» Data for this task:
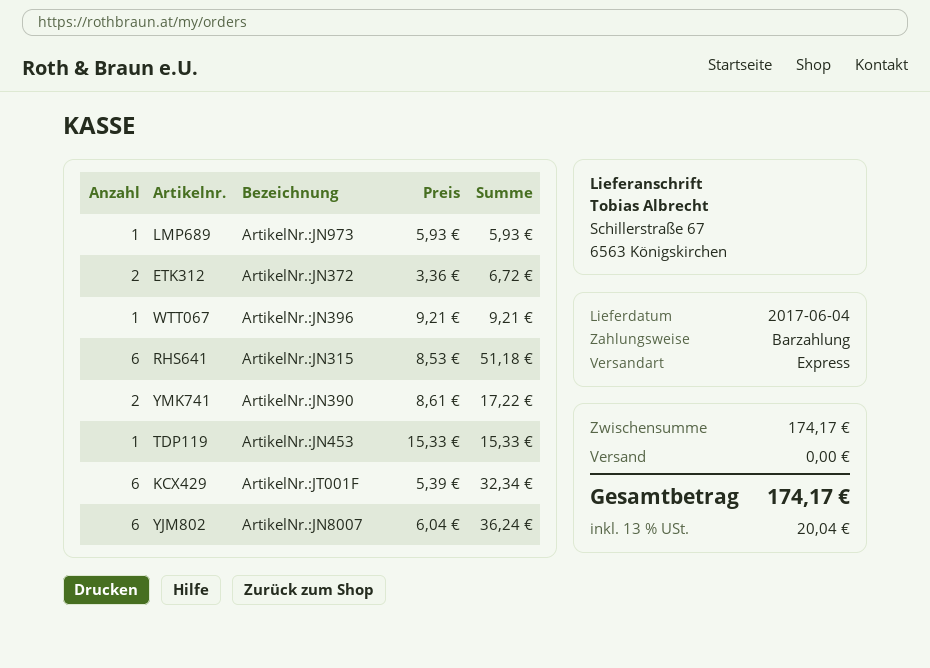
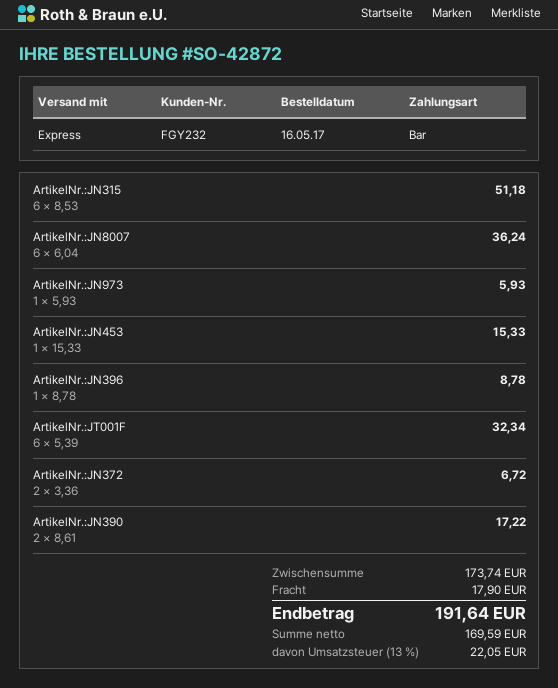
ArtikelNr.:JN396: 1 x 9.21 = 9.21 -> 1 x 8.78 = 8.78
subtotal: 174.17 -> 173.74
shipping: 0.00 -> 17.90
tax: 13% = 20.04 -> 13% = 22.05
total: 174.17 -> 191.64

» Instructions for the task: Would you repeat the material exactly, keeping out any pictures?

» Answer to the exercise:
ArtikelNr.:JN396: 1 x 9.21 = 9.21 -> 1 x 8.78 = 8.78
subtotal: 174.17 -> 173.74
shipping: 0.00 -> 17.90
tax: 13% = 20.04 -> 13% = 22.05
total: 174.17 -> 191.64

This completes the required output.